We discussed the circumstance loudly, so that she might hear our plans. Dr. Macloghlen advised that we should tell our sheikh we meant to return part of the way to Geergeh that evening by moonlight. I quite agreed with him. It was the only way out. Besides, I didn't like the looks of the people. They eyed us askance. This was getting exciting now. I felt a professional journalistic interest. Whether we escaped or got killed, what splendid business for the Daily Telephone!
The sheikh, of course, declared it was impossible to start that evening. The men wouldn't move – the camels needed rest. But Dr. Macloghlen was inexorable. 'Very well, thin, Mr. Sheikh,' he answered, philosophically. 'Ye'll plaze yerself about whether ye come on wid us or whether ye shtop. That's yer own business. But we set out at sundown; and whin ye return by yerself on foot to Geergeh, ye can ask for yer camels at the British Consulate.'
All through that anxious afternoon we sat in our tents, under the shade of the mud-wall, wondering whether we could carry out our plan or not. About an hour before sunset the veiled woman strolled out of the gate with her two children. She joined the crowd of sight-seers once more, for never through the day were we left alone for a second. The excitement grew intense. Elsie and I moved up carelessly towards the group, talking as if to one another. I looked hard at Elsie: then I said, as though I were speaking about one of the children, 'Go straight along the road to Geergeh till you are past the big clump of palms at the edge of the oasis. Just beyond it comes a sharp ridge of rock. Wait behind the ridge where no one can see you. When we get there,' I patted the little girl's head, 'don't say a word, but jump on my camel. My two friends will each take one of the children. If you understand and consent, stroke your boy's curls. We will accept that for a signal.'
She stroked the child's head at once without the least hesitation. Even through her veil and behind her dress, I could somehow feel and see her trembling nerves, her beating heart. But she gave no overt token. She merely turned and muttered something carelessly in Arabic to a woman beside her.
We waited once more, in long-drawn suspense. Would she manage to escape them? Would they suspect her motives?
After ten minutes, when we had returned to our crouching-place under the shadow of the wall, the woman detached herself slowly from the group, and began strolling with almost overdone nonchalance along the road to Geergeh. We could see the little girl was frightened and seemed to expostulate with her mother: fortunately, the Arabs about were too much occupied in watching the suspicious strangers to notice this episode of their own people. Presently, our new friend disappeared; and, with beating hearts, we awaited the sunset.

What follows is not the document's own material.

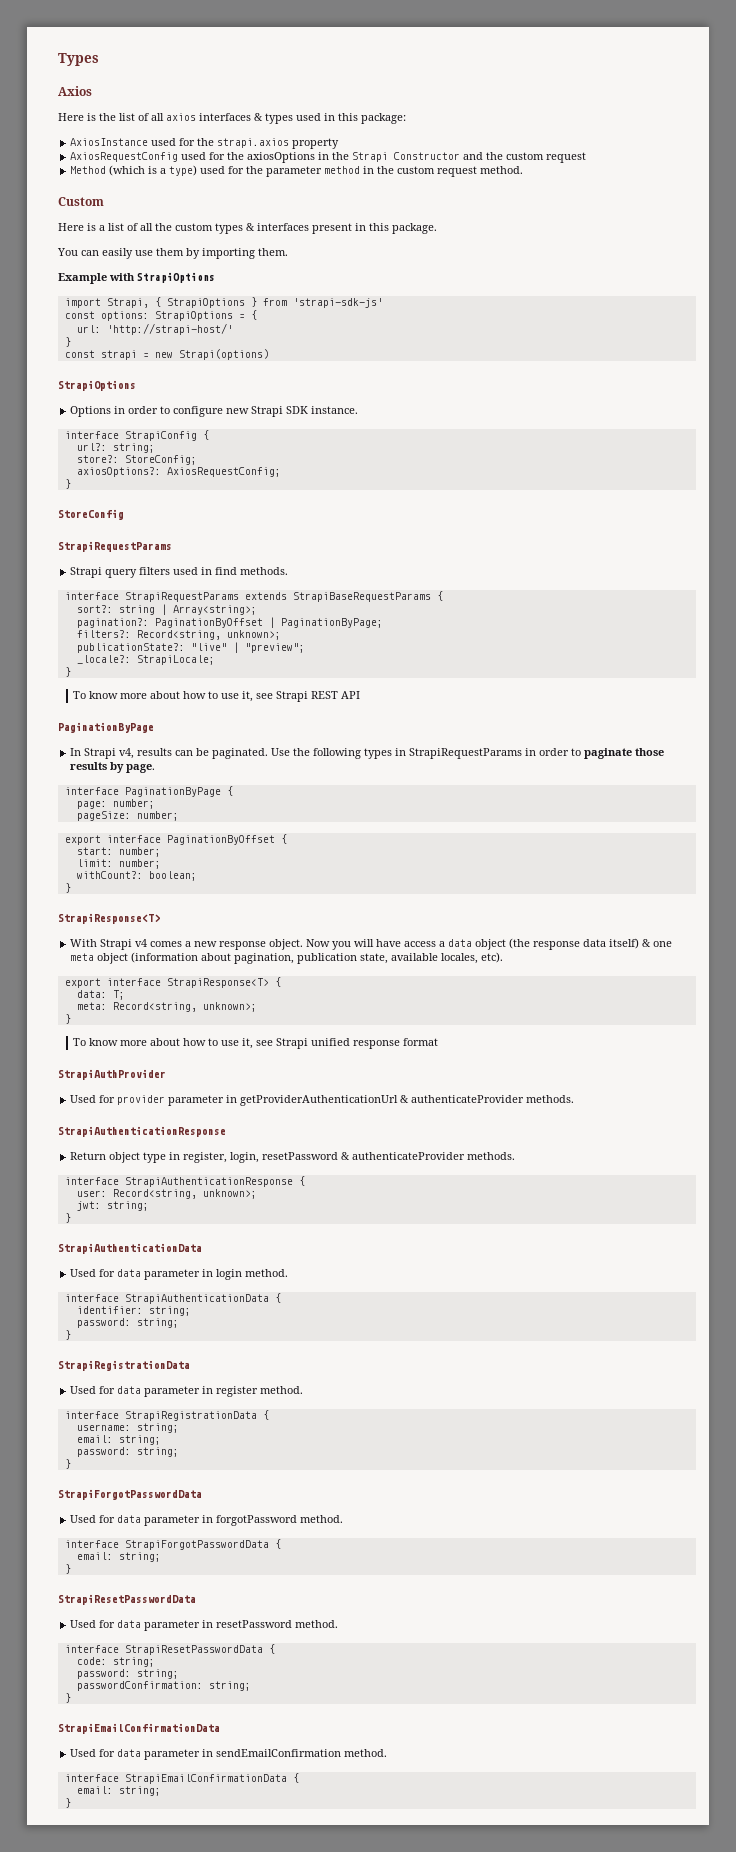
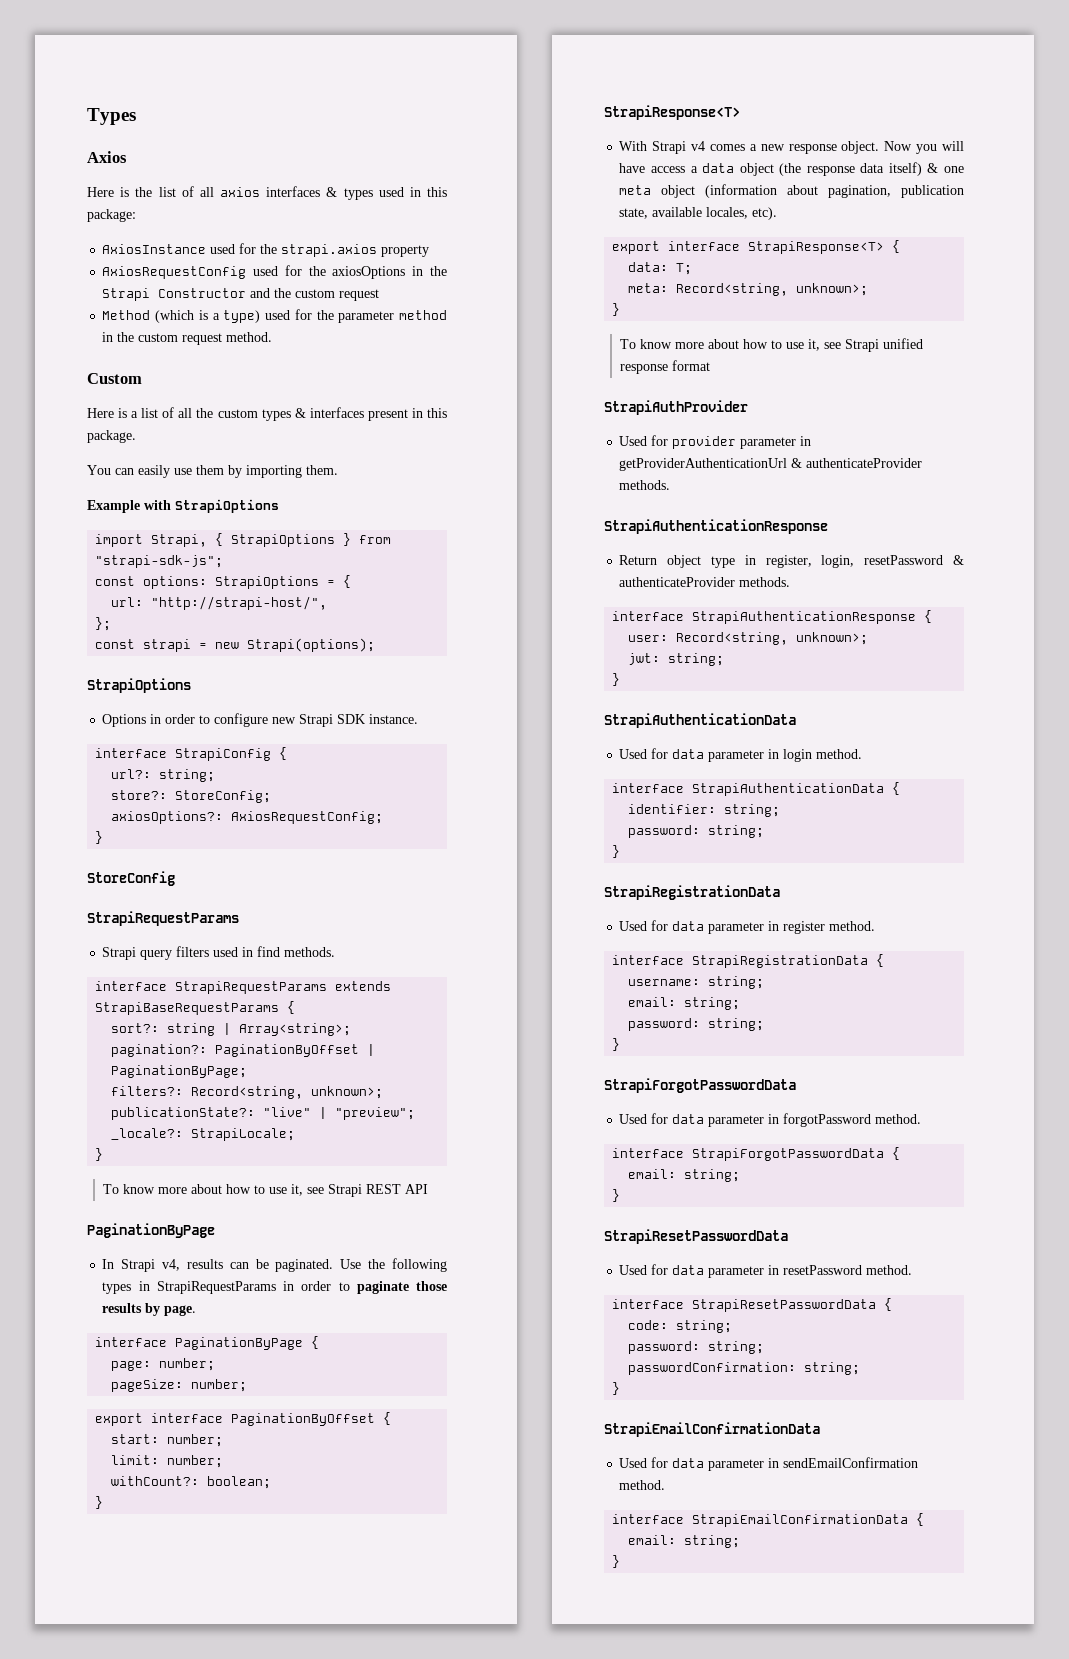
[292,298,383,308] 'strapi-sdk-js' -> [95,555,224,568] "strapi-sdk-js";
[106,323,233,335] [64,337,71,347] 'http://strapi-host/' // } -> [151,596,328,610] [95,617,112,631] "http://strapi-host/", // };
[178,349,269,360] Strapi(options) -> [247,638,376,652] Strapi(options);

Then came the usual scene of hubbub with the sheikh, the camels, the porters, and the drivers. It was eagerness against apathy. With difficulty we made them understand we meant to get under way at all hazards. I stormed in bad Arabic. The Doctor inveighed in very choice Irish. At last they yielded, and set out. One by one the camels rose, bent their slow knees, and began to stalk in their lordly way with outstretched necks along the road to the river. We moved through the palm groves, a crowd of boys following us and shouting for backsheesh. We began to be afraid they would accompany us too far and discover our fugitive; but fortunately they all turned back with one accord at a little whitewashed shrine near the edge of the oasis. We reached the clump of palms; we turned the corner of the ridge. Had we missed one another? No! There, crouching by the rocks, with her children by her side, sat our mysterious stranger.